Ms. Barney shot The Reception in 1985 at her great-aunt’s apartment, which is where her family always came together for Christmas lunch. Ms. Barney, trying to look inconspicuous while carrying a tripod, heavy camera and 4 x 5 film bags, entered a small den where her sister Jill was sitting.
“I took this picture very quickly,” says Ms. Barney, recalling how she swiftly moved under a black focusing cloth and looked into the ground-glass image, which appears upside down. “Jill just happened to get up—the perfect moment. This is in seconds. I have to open up the lens to focus. I’ve got the film bags between my legs. I yell to my half-brother, Paul, ‘Look at Jill!’ I see that Andrea, my niece’s best friend, has her back to me, and so I quickly yell, ‘Andrea, turn to the left!’”
“The gesture of her getting up from that chair was so beautiful,” she recalls, “not only her beautiful profile, but her designer dress, the bag clutched like a little nest in her hands, which are mimicked by the hands of the figure in the Picasso painting on the wall behind her.”
Taking in everything
Ms. Barney is able to grasp many aspects of an image at once, and to move rapidly. In photographing The Reception, for example, she used the large format camera almost as if it were a handheld, switching out lenses to take multiple images. As she does, she also solves for multiple compositional elements: image size, shape, sharpness, depth of field, as well as placement of the main subject and apparent perspective.

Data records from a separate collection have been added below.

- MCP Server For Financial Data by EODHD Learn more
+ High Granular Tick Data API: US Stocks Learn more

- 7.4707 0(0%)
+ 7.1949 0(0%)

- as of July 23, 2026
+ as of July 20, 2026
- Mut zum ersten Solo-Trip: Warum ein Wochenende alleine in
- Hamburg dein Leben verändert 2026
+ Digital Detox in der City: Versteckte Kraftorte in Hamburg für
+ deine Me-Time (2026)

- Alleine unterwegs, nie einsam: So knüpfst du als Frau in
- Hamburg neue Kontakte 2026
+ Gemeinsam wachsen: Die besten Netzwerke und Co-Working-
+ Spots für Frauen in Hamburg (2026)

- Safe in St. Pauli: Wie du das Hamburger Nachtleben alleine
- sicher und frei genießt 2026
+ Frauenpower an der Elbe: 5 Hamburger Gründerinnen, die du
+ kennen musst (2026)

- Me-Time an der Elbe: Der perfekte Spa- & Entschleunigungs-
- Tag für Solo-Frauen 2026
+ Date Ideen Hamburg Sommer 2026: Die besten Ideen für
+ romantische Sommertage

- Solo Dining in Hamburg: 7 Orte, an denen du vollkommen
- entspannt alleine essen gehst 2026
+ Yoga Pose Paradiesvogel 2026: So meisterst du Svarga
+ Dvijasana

Ms. Barney attributes her tendency to work swiftly to her personality. “One of the things people have said about me is that I’m a very fast moving person. From the day I was born, I’ve been very hyper. And I think that that probably has a lot to do with my ability to take the kind of pictures I take.”
“I am so fast at decision making. Granted, you make mistakes, but then you can lose these candid moments. And that speed has to do with taking in the interior, the fashion, the psychology, the family dynamics, the emotional things that are going on—I am absorbing everything in every way possible in a very short amount of time.”

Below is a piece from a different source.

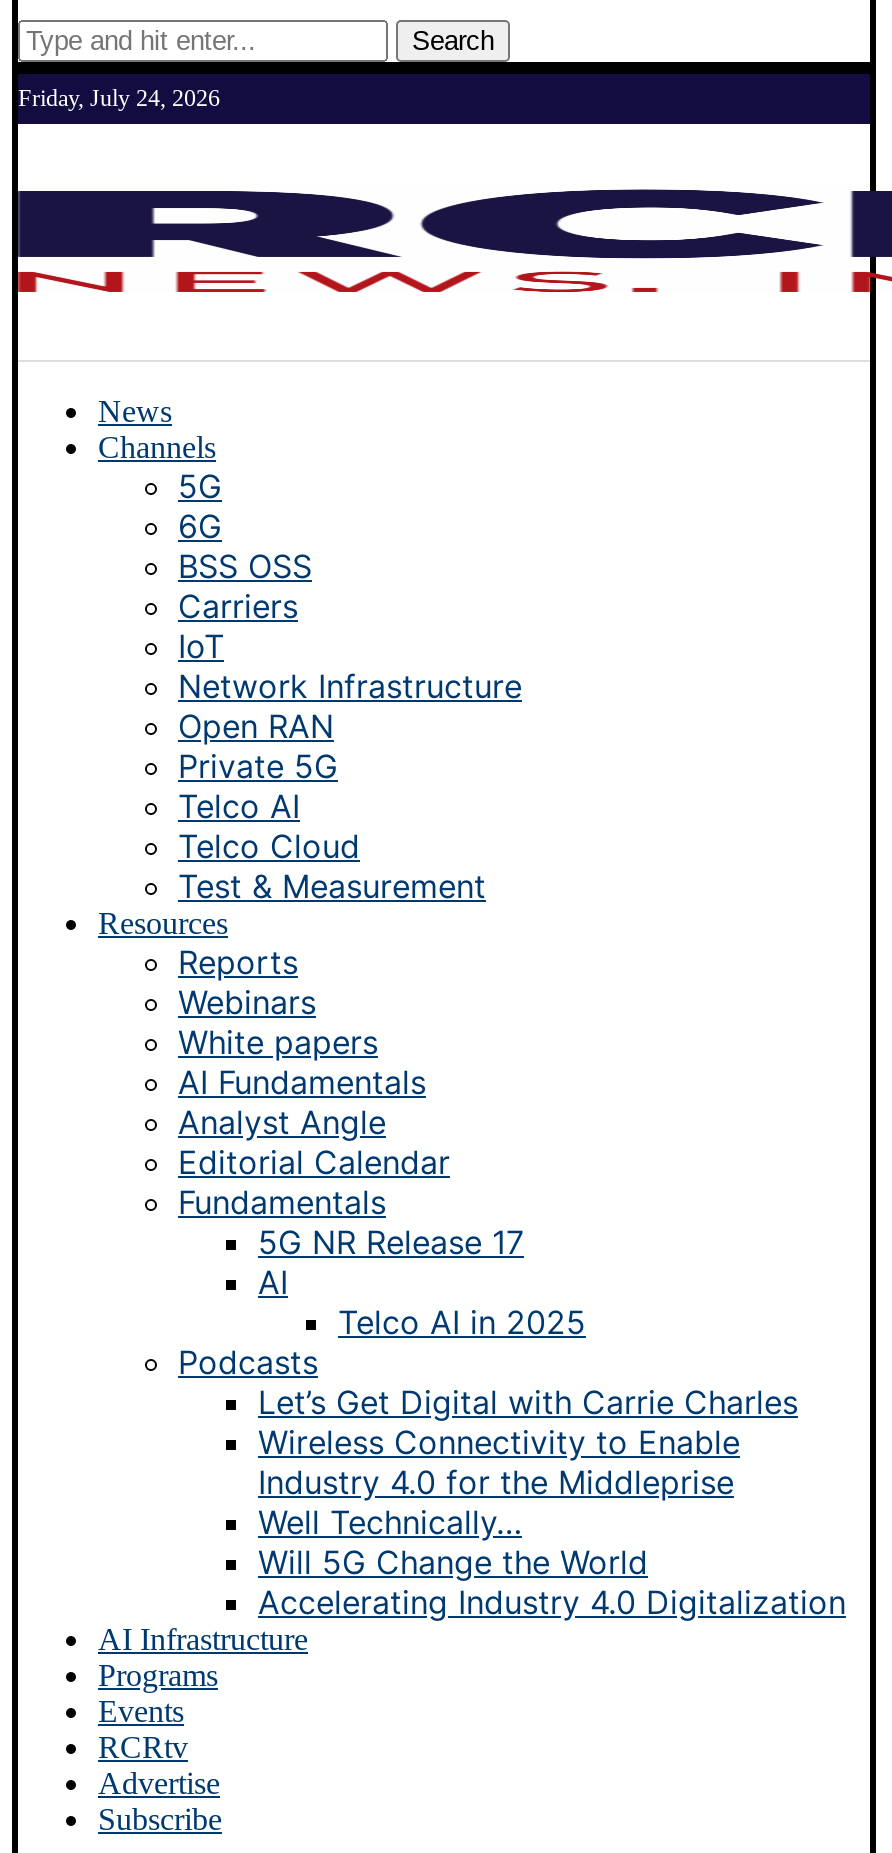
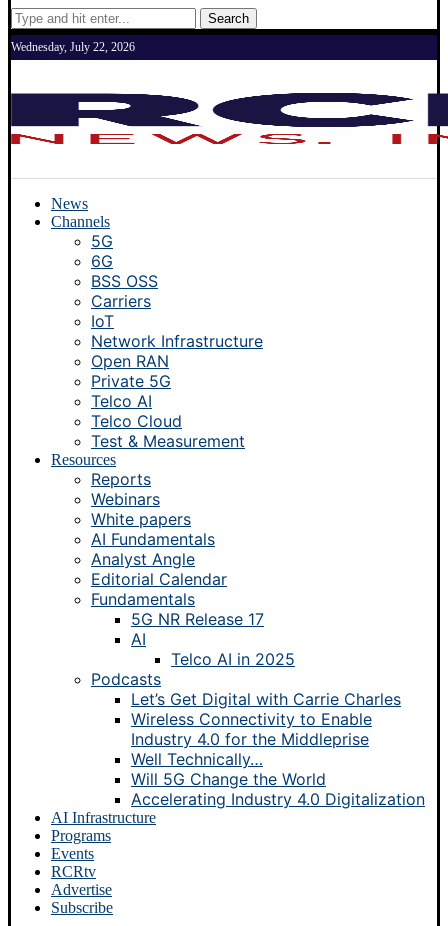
- Friday, July 24, 2026
+ Wednesday, July 22, 2026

Overcoming boring and flat
With photographs in the permanent collections of the Museum of Modern Art among other major museums, it may be surprising to learn that for Tina Barney, “the photograph is such a boring, flat, one-dimensional piece of paper.”

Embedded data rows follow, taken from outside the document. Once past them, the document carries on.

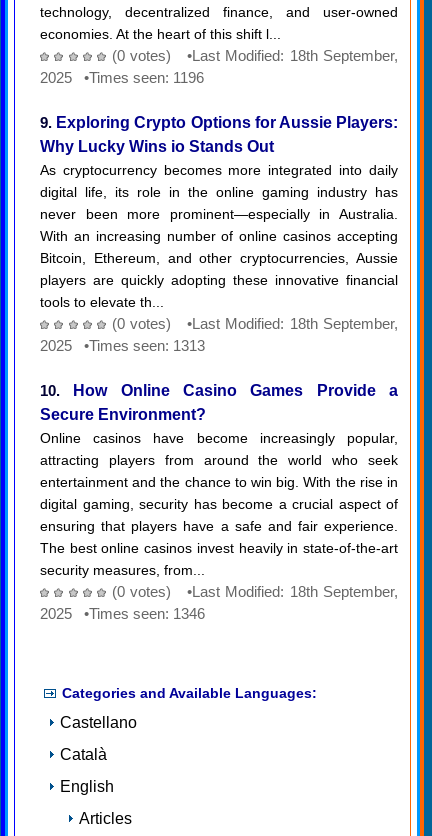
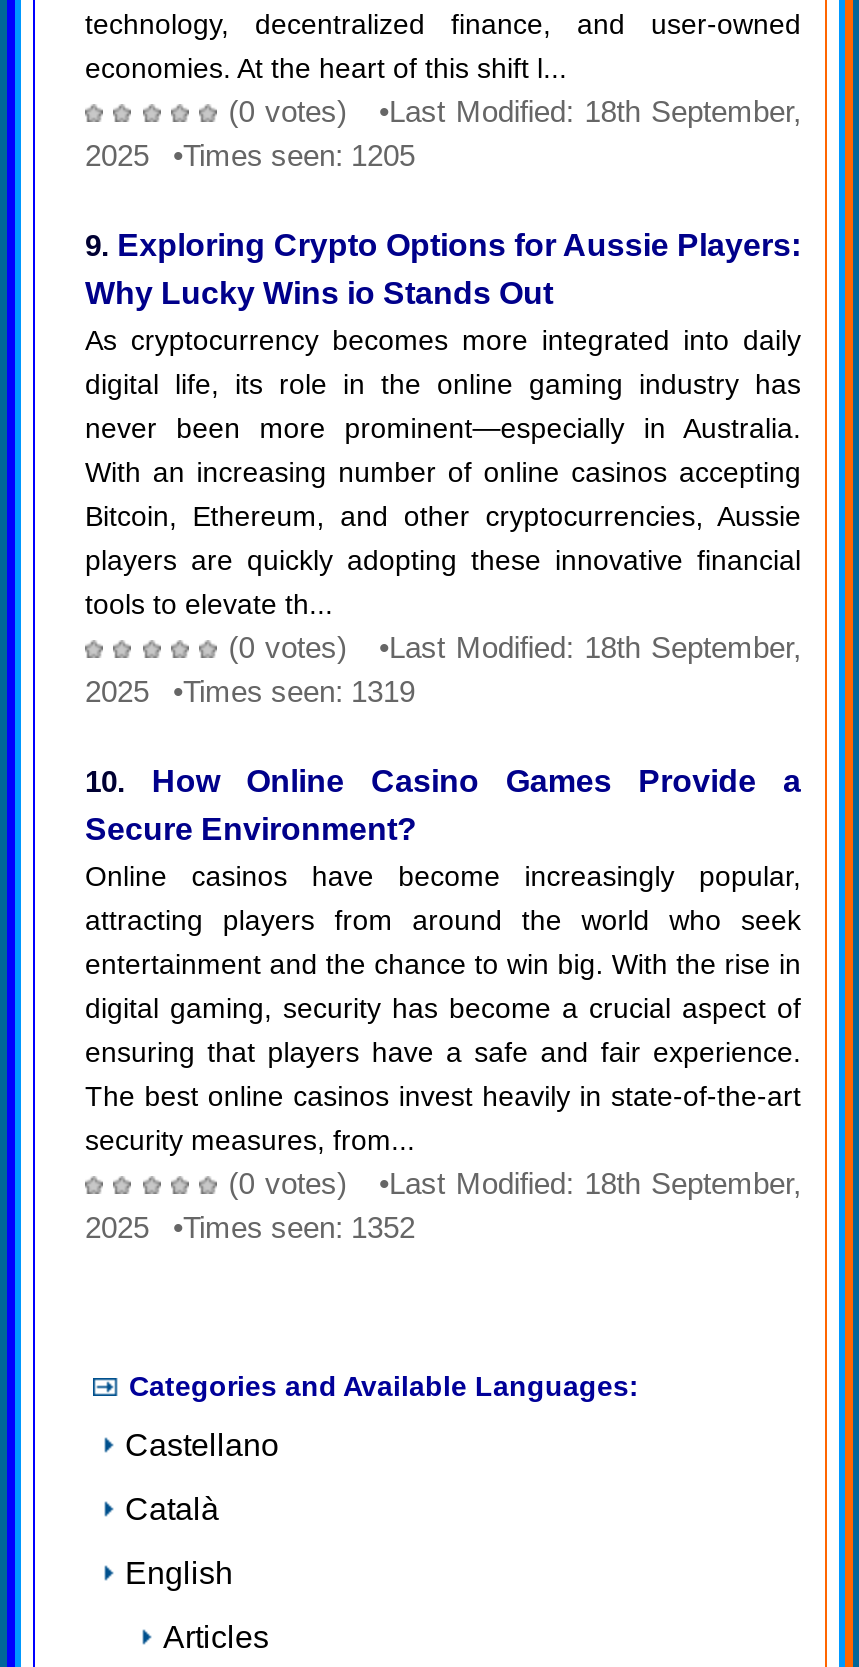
- 2025 •Times seen: 1196
+ 2025 •Times seen: 1205

- 2025 •Times seen: 1313
+ 2025 •Times seen: 1319

- 2025 •Times seen: 1346
+ 2025 •Times seen: 1352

“It’s very difficult to create space and scale,” she says, which is why from the start she focused on building narrative and structure into her photographs. She always asks, “What is this picture about? What does it do formally?” To create the narrative, she pays as close attention to the placement of chairs or lamps as to her subjects. She also studied medieval triptychs and the paintings of Dutch and Italian Renaissance masters to understand how to build structure into her images.
When Ms. Barney reviewed the 4 x 5 contact sheet for The Reception, she knew immediately it was a winner. “I probably know I have a winner the second I take it, but there are so many technical things that can go wrong. But that’s the magic of photography—these surprises that happen that you really don’t know until you get the results back.”